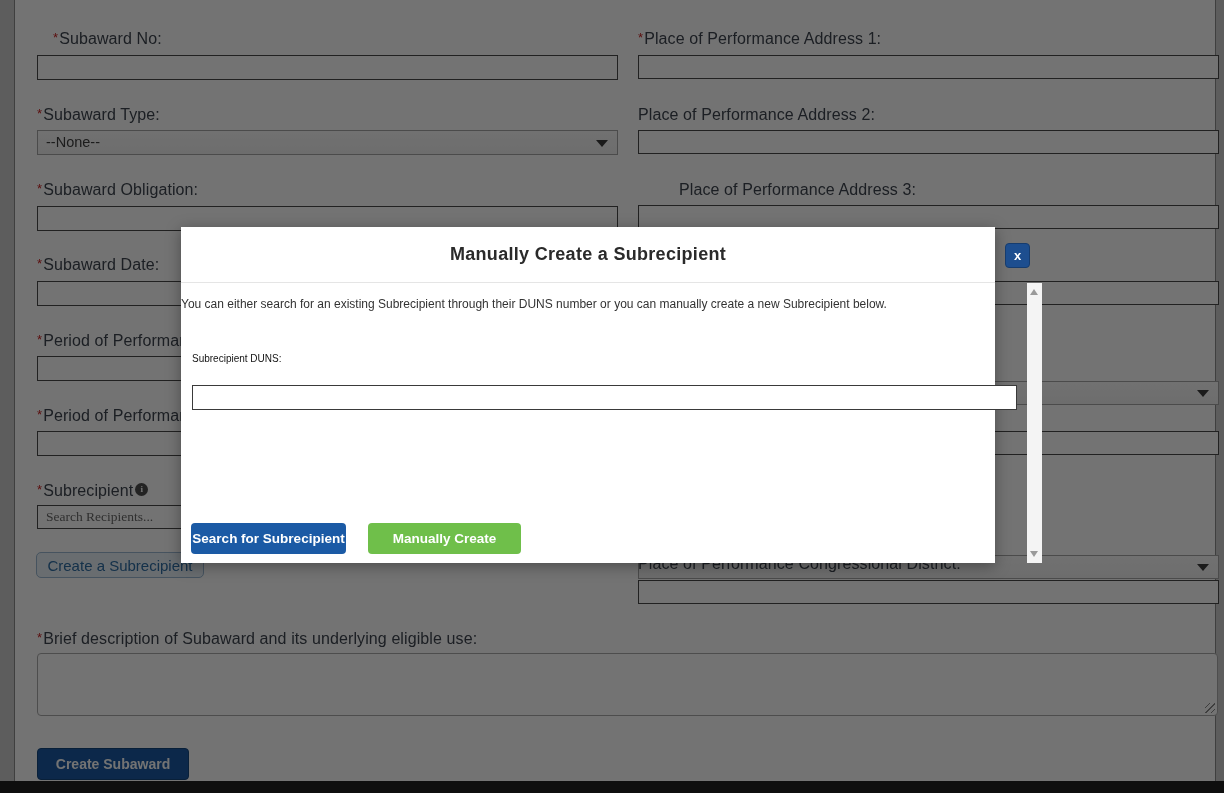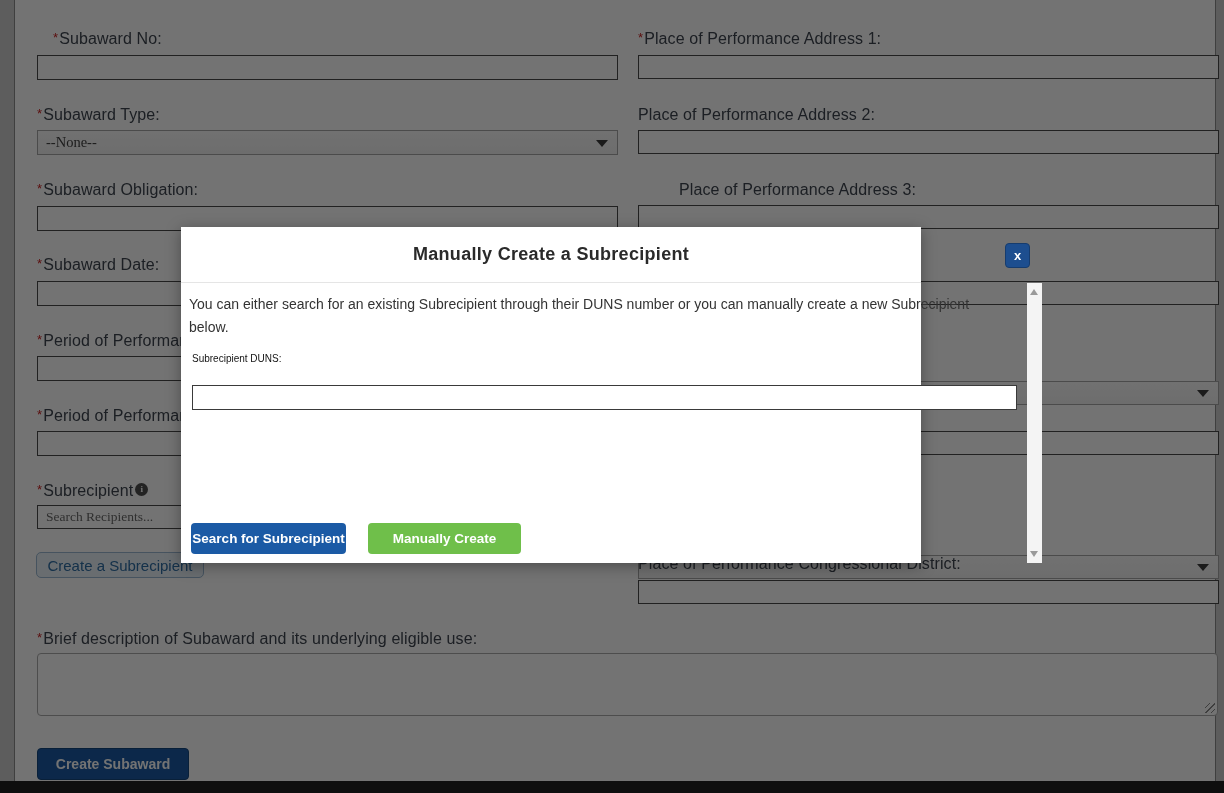--- a/index.html
+++ b/index.html
@@ -20,7 +20,7 @@
         padding:2px 6px; font-family:"Liberation Sans", sans-serif; border-radius:0; outline:none; }
   .sel { position:relative; width:100%; height:25px; border:1px solid #a6a6a6;
          background:linear-gradient(#fbfbfb,#f1f1f1); }
-  .sel .val { font-family:Liberation Serif, serif; font-size:14.5px; color:#3f3f3f;
+  .sel .val { font-family:Liberation Sans, sans-serif; font-size:14.5px; color:#3f3f3f;
               line-height:23px; padding-left:8px; }
   .caret { position:absolute; right:9px; top:9px; width:0; height:0;
            border-left:6px solid transparent; border-right:6px solid transparent;

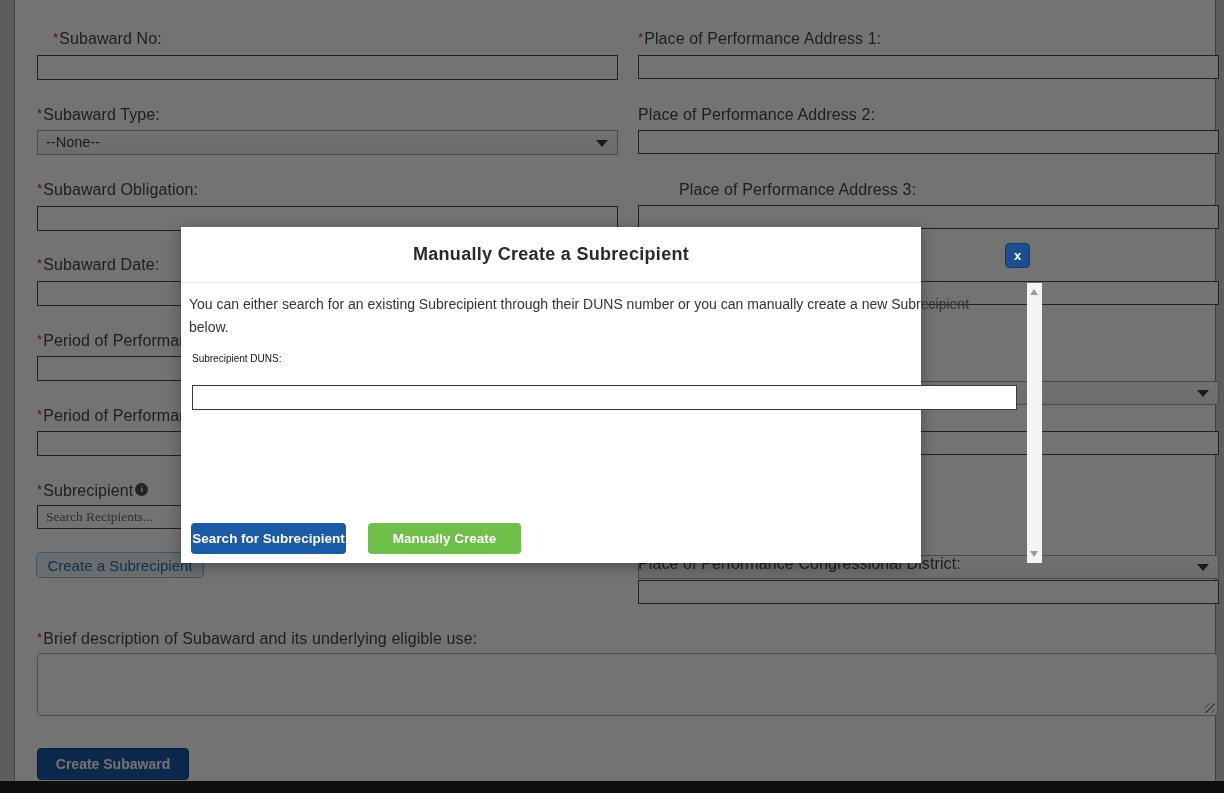--- a/index.html
+++ b/index.html
@@ -48,7 +48,7 @@
              background:rgba(0,0,0,0.55); z-index:10; }
 
   
-  .modal { position:absolute; left:181px; top:227px; width:740px; height:336px; background:#fff;
+  .modal { position:absolute; left:181px; top:227px; width:814px; height:336px; background:#fff;
            z-index:20; box-shadow:0 3px 14px rgba(0,0,0,0.35); }
   .modal-title { position:absolute; left:0; top:0; width:100%; height:55px; line-height:55px;
                  text-align:center; font-size:18px; font-weight:600; color:#2a2a2a; letter-spacing:.3px; }

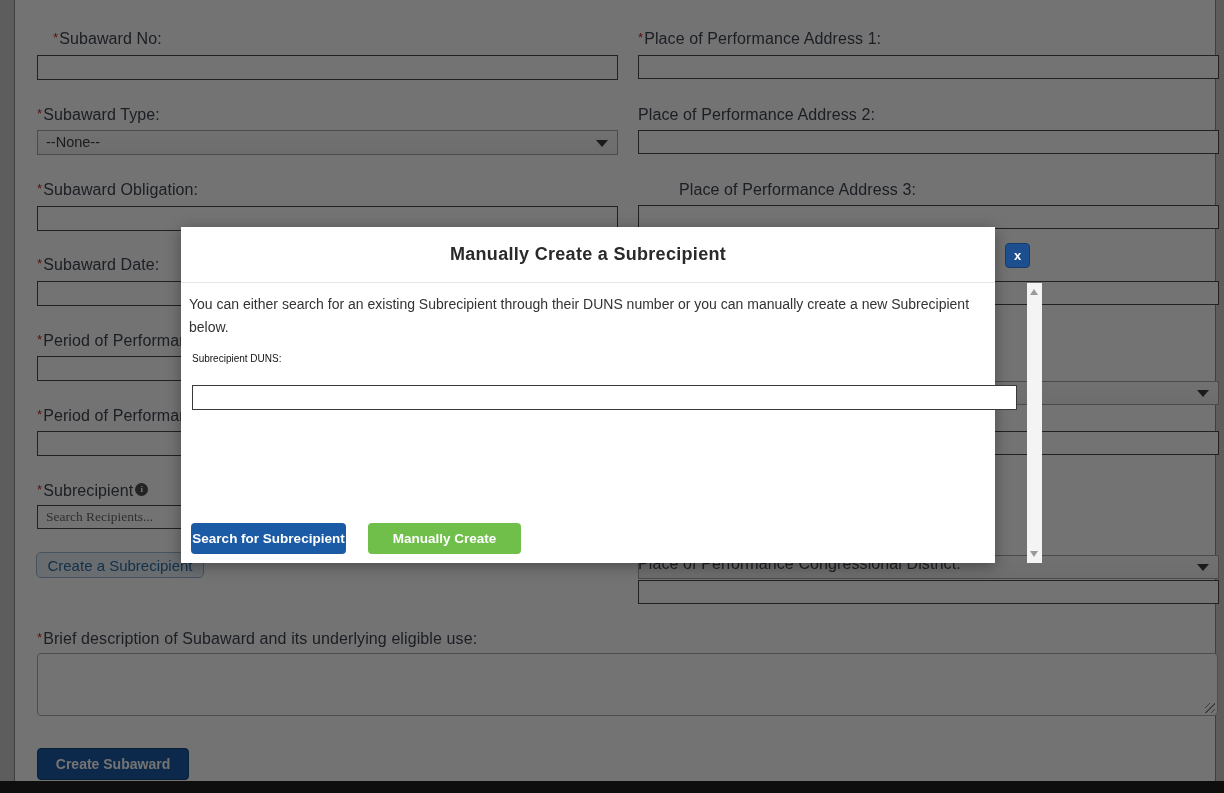--- a/index.html
+++ b/index.html
@@ -56,7 +56,7 @@
                  border:1px solid #163c6e; border-radius:4px; color:#fff; font-size:13px; font-weight:bold;
                  line-height:23px; text-align:center; cursor:pointer; }
   .modal-divider { position:absolute; left:0; top:55px; width:100%; height:1px; background:#e5e5e5; }
-  .modal-bodytext { position:absolute; left:8px; top:66px; width:818px; font-size:14px;
+  .modal-bodytext { position:absolute; left:0; top:66px; width:818px; font-size:12px;
                     line-height:23px; color:#333; }
   .duns-label { position:absolute; left:11px; top:126px; font-size:10px; color:#141414;text-align:right; }
   .duns-input { position:absolute; left:11px; top:158px; width:825px; height:25px;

• [TASK DESCRIPTION]: Starting at the line that has "sans-serif; border-radius:0; outline:none;" and ending at the line that has "Serif, serif; font-size:14.5px; color:#3f3f3f;", please write out the lines above exactly, leaving out all others.

• [SOLUTION FOR THIS PROBLEM]:
         padding:2px 6px; font-family:"Liberation Sans", sans-serif; border-radius:0; outline:none; }
   .sel { position:relative; width:100%; height:25px; border:1px solid #a6a6a6;
          background:linear-gradient(#fbfbfb,#f1f1f1); }
-  .sel .val { font-family:Liberation Serif, serif; font-size:14.5px; color:#3f3f3f;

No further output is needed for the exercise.